In gewisser Weise entsprechen einzelne Schichten des ›Blattes‹ den Stadien der Legende. Die Bibelstelle ›benennt‹ den Ort und das Zwiegespräch zwischen Hagar und dem Engel, das die Umkehr bewirkt. Der mittelalterliche Kreuzritter kennt den Ort und die Legende, er bewegt sich im Raum der Imitatio Christi, die den Gedanken der Umkehr in einem spirituell deutet und handgreiflich (als Rückkehr an die biblischen Stätten) praktiziert – er »kann die Gebete sprechen«, so wie in ihm das »Feuer« der Nachfolge brennt. Anders sein aufgeklärter Nachfolger im 18. Jahrhundert, der noch den Ort aufsuchen und den Brunnen abzeichnen – die Gebete sprechen – kann, nochmals anders der Archäologe Schönfärber, der sich darauf beschränkt, die Überlieferung zu sammeln, zu sichten und zu kommentieren und damit zwar nicht mehr expressis verbis auf heiligem Boden bewegt, aber noch immer das kulturelle Bewusstsein kontinuiert, innerhalb dessen die religiösen Bildungen eine sinnhafte Stellung einnehmen. Der moderne Künstler wiederum befindet sich in der komfortablen Rolle dessen, dem die Wissensbestände und die Technik erlauben, sich die überlieferten Materialien nutzbar zu machen: er sitzt in seinem Schloss auf einem goldenen Stuhl, er könnte vielleicht die (mutmaßlichen) Worte sprechen und sogar den (mutmaßlichen) Ort aufsuchen, ohne sie doch zu kennen, das heißt, als Wissender über sie zu verfügen. Allein als Künstler steht er in der Überlieferungskette und weiß sie selbst dort zu gebrauchen, wo er die Details erfindet, deren er zu seinem Zweck bedarf.
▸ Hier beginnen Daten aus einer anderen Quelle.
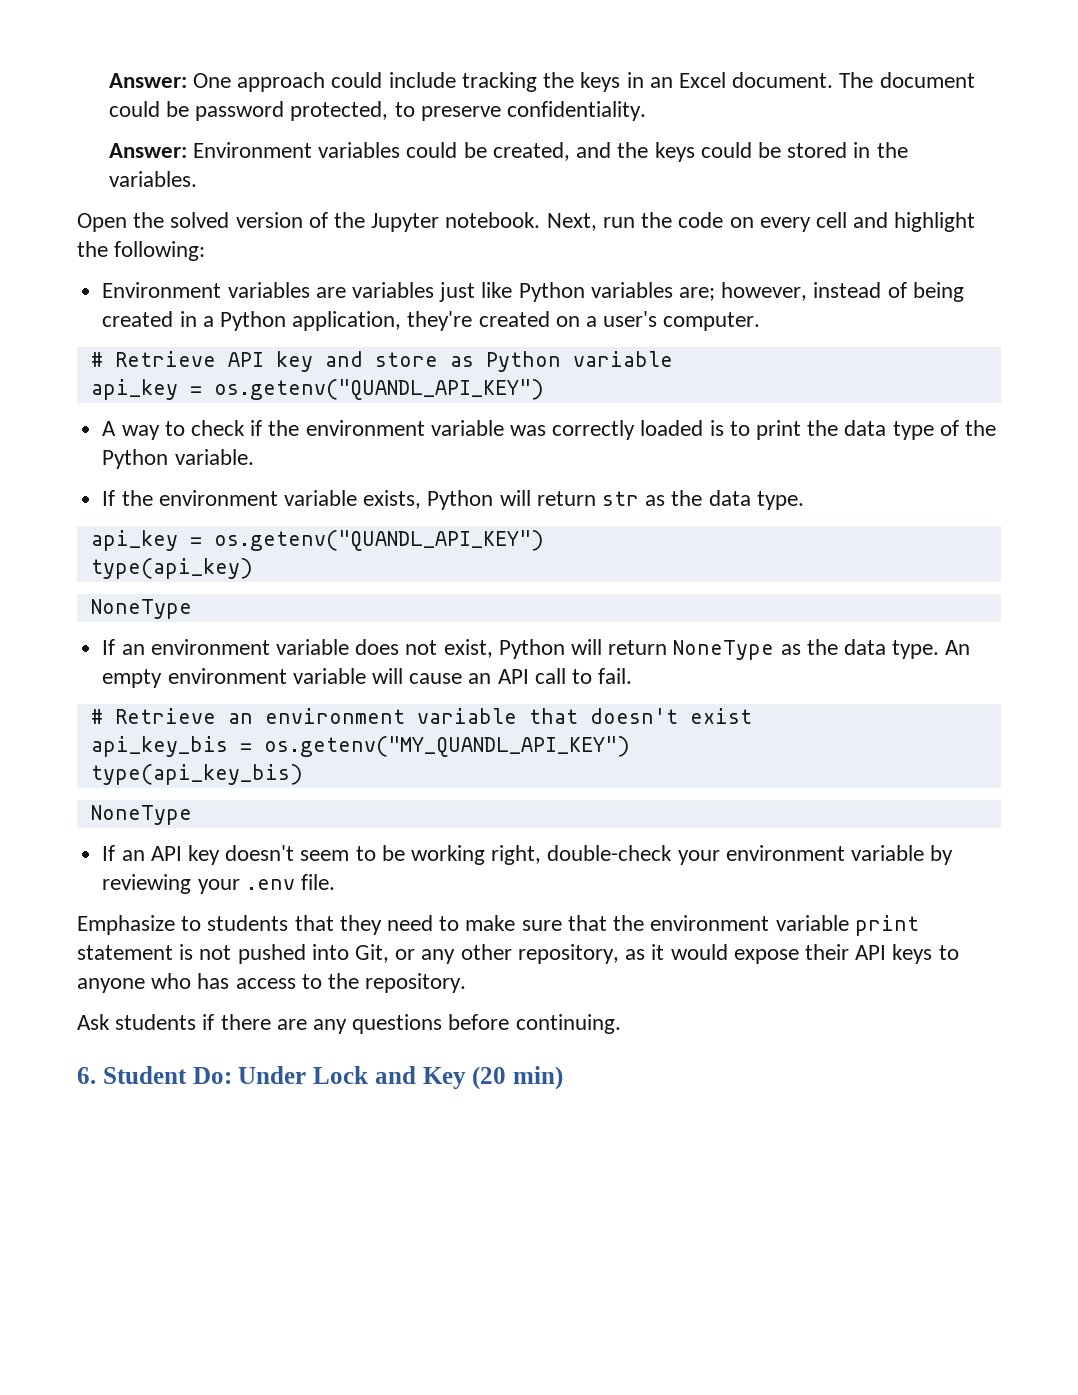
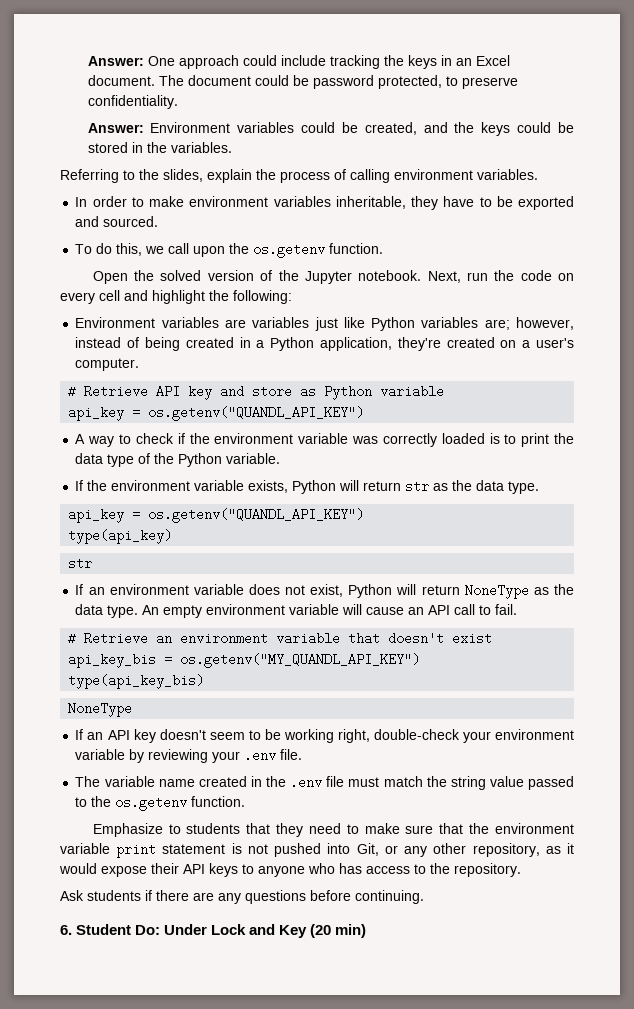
(197, 179) none -> [60,169,538,183] [75,196,575,210] [75,216,159,227] [75,243,384,258] // Referring to the slides, explain the process of calling environment variables. // In order to make environment variables inheritable, they have to be exported and sourced. // To do this, we call upon the os.getenv function.
[90,599,192,619] NoneType -> [68,559,93,568] str
(335, 882) none -> [75,776,575,790] [75,796,246,811] // The variable name created in the .env file must match the string value passed to the os.getenv function.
Wenn Hegel über den Künstler schreibt, »das Produzieren hat an ihm selbst die Form natürlicher Unmittelbarkeit, kommt dem Genie als diesem besonderen Subjekte zu«, dann meint das nicht zwingend, dass der Künstler sich nicht von Sachverstand leiten lässt, sondern bloß spontan, aus einem Kunsttrieb heraus seine Gebilde schafft, also aus Instinkt – wäre dem so, dann bliebe die zweite Hälfte des Satzes (»und ist zugleich ein mit technischem Verstande und mechanischen Äußerlichkeiten beschäftigtes Arbeiten«) unverständlich. Ohne den Gedanken der Präsenz, der ›Erscheinung‹ des Göttlichen in der Kunst, ist der Paragraph nicht zu verstehen. Dem Künstler gelingt etwas, was außerhalb der Kunst nur in einer transpersonalen kulturellen Anstrengung anzutreffen ist, im Zusammenspiel der Formen und Inhalte der Religion und in der begrifflichen Arbeit der Philosophie – das Zur-Darstellung-Bringen dessen, was im Hegelschen System der ›absolute Geist‹ heißt und was in einem anderen begrifflichen Milieu als Totalitätsaspekt des menschlichen Denkens und Handelns bezeichnet werden könnte. Allerdings zahlt der Künstler, mit Hegel gesprochen, einen Preis für seine Form des Produzierens: der von ihm konzipierte Gott bleibt Einfall, also etwas, wofür das differenzierte Wollen der Person in gewisser Weise nichts kann. Das meint die Formel von der »natürlichen Unmittelbarkeit« des Produzierens. Was an diesem Produzieren »Arbeit« ist, bleibt dem göttlichen Einfall gegenüber »äußerlich«: es hat nur insoweit mit ihm zu tun, als es die handfeste Bedingung dafür ist, dass überhaupt etwas Sicht- oder Lesbares entsteht. Der Sachverstand des Künstlers gilt daher gerade nicht der Sache (des Göttlichen, das sich für Hegel im Denken artikuliert), sondern der Ausführung des Kunstwerks.